**Task requirements:** Each line holding the word "yellow" must appear in the answer, copied from the entries.
*** Material for this exercise Section Begins ***
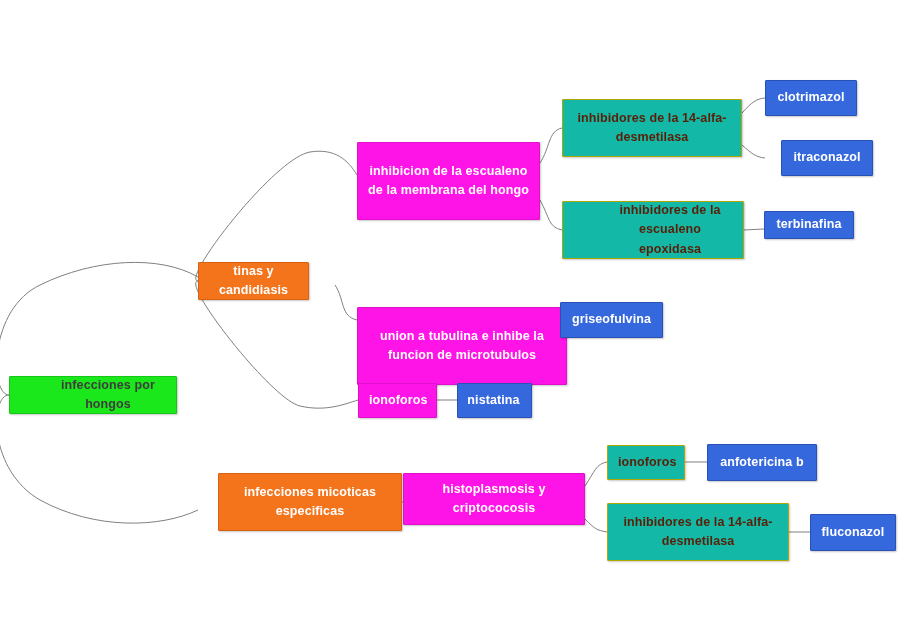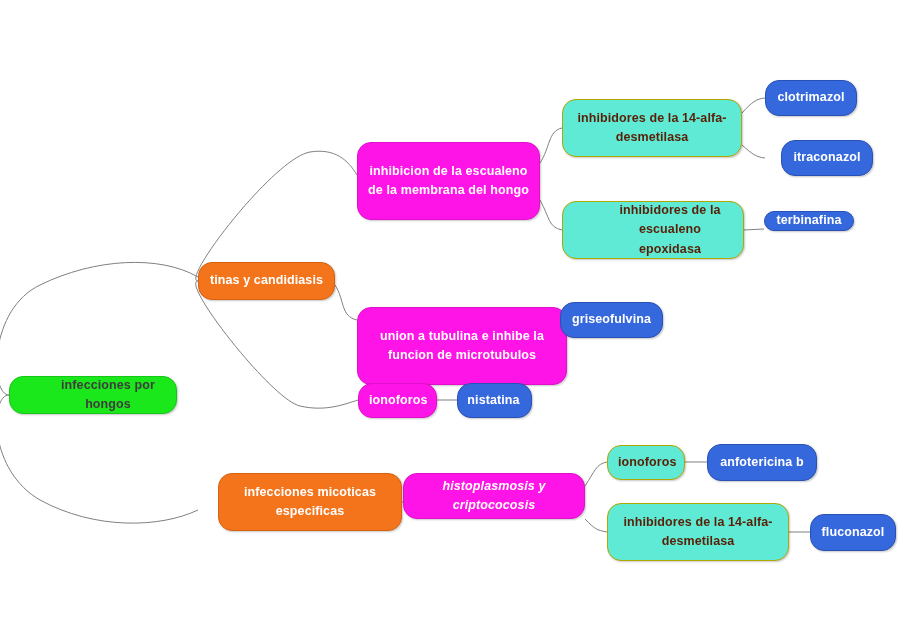--- a/index.html
+++ b/index.html
@@ -23,34 +23,34 @@
     height: 640px;
     pointer-events: none;
   }
   .node {
     position: absolute;
     box-sizing: border-box;
     display: flex;
     align-items: center;
     justify-content: center;
     text-align: center;
-    border-radius: 14px;
+    border-radius: 1px;
     font-weight: bold;
     font-size: 12.5px;
     line-height: 1.55;
     padding: 4px 10px;
     letter-spacing: 0.1px;
     box-shadow: 1px 1px 2px rgba(0,0,0,0.22);
   }
   .node span { display: block; width: 100%; }
 
   .n-root   { background:#1ae81a; border:1px solid #17c717; color:#3d3d3d;padding-left:40px; }
   .n-orange { background:#f4741b; border:1px solid #d8620f; color:#ffffff; }
   .n-magenta{ background:#ff14e8; border:1px solid #e010cb; color:#ffffff; }
-  .n-yellow { background:#5eead4; border:1px solid #b0a800; color:#5a1f06; }
+  .n-yellow { background:#14b8a6; border:1px solid #b0a800; color:#5a1f06; }
   .n-blue   { background:#3567dd; border:1px solid #2a52b4; color:#ffffff; }
 </style>
 </head>
 <body>
 
 <div id="canvas">
   <svg id="edges" viewBox="0 0 905 640">
       <path d="M 9,395 C -10,395 -12,310 40,285 C 95,258 160,255 198,277" fill="none" stroke="#808080" stroke-width="1"></path>
       <path d="M 9,395 C -10,395 -12,470 40,500 C 95,530 160,528 198,510" fill="none" stroke="#808080" stroke-width="1"></path>
       <path d="M 198,281 C 180,281 274,158 310,152 C 335,148 348,160 357,175" fill="none" stroke="#808080" stroke-width="1"></path>
@@ -66,57 +66,57 @@
       <path d="M 382,502 L 403,502" fill="none" stroke="#808080" stroke-width="1"></path>
       <path d="M 585,486 C 595,471 596,464 607,462" fill="none" stroke="#808080" stroke-width="1"></path>
       <path d="M 585,519 C 595,529 596,530 607,532" fill="none" stroke="#808080" stroke-width="1"></path>
       <path d="M 789,532 L 810,532" fill="none" stroke="#808080" stroke-width="1"></path>
       <path d="M 685,462 L 707,462" fill="none" stroke="#808080" stroke-width="1"></path>
     </svg>
   <div id="nodes-layer">
       <div class="node n-root" style="left: 9px; top: 376px; width: 168px; height: 38px;">
         <span>infecciones por hongos</span>
       </div>
-      <div class="node n-orange" style="left: 198px; top: 262px; width: 137px; height: 38px;">
+      <div class="node n-orange" style="left: 198px; top: 262px; width: 111px; height: 38px;">
         <span>tinas y candidiasis</span>
       </div>
       <div class="node n-orange" style="left: 198px; top: 473px; width: 184px; height: 58px; margin-left: 20px;">
         <span>infecciones micoticas especificas</span>
       </div>
       <div class="node n-magenta" style="left: 357px; top: 142px; width: 183px; height: 78px;">
         <span>inhibicion de la escualeno de la membrana del hongo</span>
       </div>
       <div class="node n-magenta" style="left: 357px; top: 283px; width: 210px; height: 78px; margin-top: 24px;">
         <span>union a tubulina e inhibe la funcion de microtubulos</span>
       </div>
       <div class="node n-magenta" style="left: 358px; top: 383px; width: 79px; height: 35px;">
         <span>ionoforos</span>
       </div>
-      <div class="node n-magenta" style="left: 403px; top: 473px; width: 182px; height: 46px; font-style: italic;">
+      <div class="node n-magenta" style="left: 403px; top: 473px; width: 182px; height: 52px;">
         <span>histoplasmosis y criptococosis</span>
       </div>
       <div class="node n-yellow" style="left: 562px; top: 99px; width: 180px; height: 58px;">
         <span>inhibidores de la 14-alfa-desmetilasa</span>
       </div>
       <div class="node n-yellow" style="left: 562px; top: 201px; width: 182px; height: 58px; padding-left: 44px;">
         <span>inhibidores de la escualeno epoxidasa</span>
       </div>
       <div class="node n-yellow" style="left: 607px; top: 445px; width: 78px; height: 35px;">
         <span>ionoforos</span>
       </div>
       <div class="node n-yellow" style="left: 607px; top: 503px; width: 182px; height: 58px;">
         <span>inhibidores de la 14-alfa-desmetilasa</span>
       </div>
       <div class="node n-blue" style="left: 765px; top: 80px; width: 92px; height: 36px;">
         <span>clotrimazol</span>
       </div>
       <div class="node n-blue" style="left: 765px; top: 140px; width: 92px; height: 36px; margin-left: 16px;">
         <span>itraconazol</span>
       </div>
-      <div class="node n-blue" style="left: 764px; top: 211px; width: 90px; height: 20px;">
+      <div class="node n-blue" style="left: 764px; top: 211px; width: 90px; height: 28px;">
         <span>terbinafina</span>
       </div>
       <div class="node n-blue" style="left: 560px; top: 302px; width: 103px; height: 36px;">
         <span>griseofulvina</span>
       </div>
       <div class="node n-blue" style="left: 457px; top: 383px; width: 75px; height: 35px; padding-left: 8px;">
         <span>nistatina</span>
       </div>
       <div class="node n-blue" style="left: 707px; top: 444px; width: 110px; height: 37px;">
         <span>anfotericina b</span>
*** Material for this exercise Section Ends ***
**Answer space:**
-  .n-yellow { background:#5eead4; border:1px solid #b0a800; color:#5a1f06; }
+  .n-yellow { background:#14b8a6; border:1px solid #b0a800; color:#5a1f06; }
       <div class="node n-yellow" style="left: 562px; top: 99px; width: 180px; height: 58px;">
       <div class="node n-yellow" style="left: 562px; top: 201px; width: 182px; height: 58px; padding-left: 44px;">
       <div class="node n-yellow" style="left: 607px; top: 445px; width: 78px; height: 35px;">
       <div class="node n-yellow" style="left: 607px; top: 503px; width: 182px; height: 58px;">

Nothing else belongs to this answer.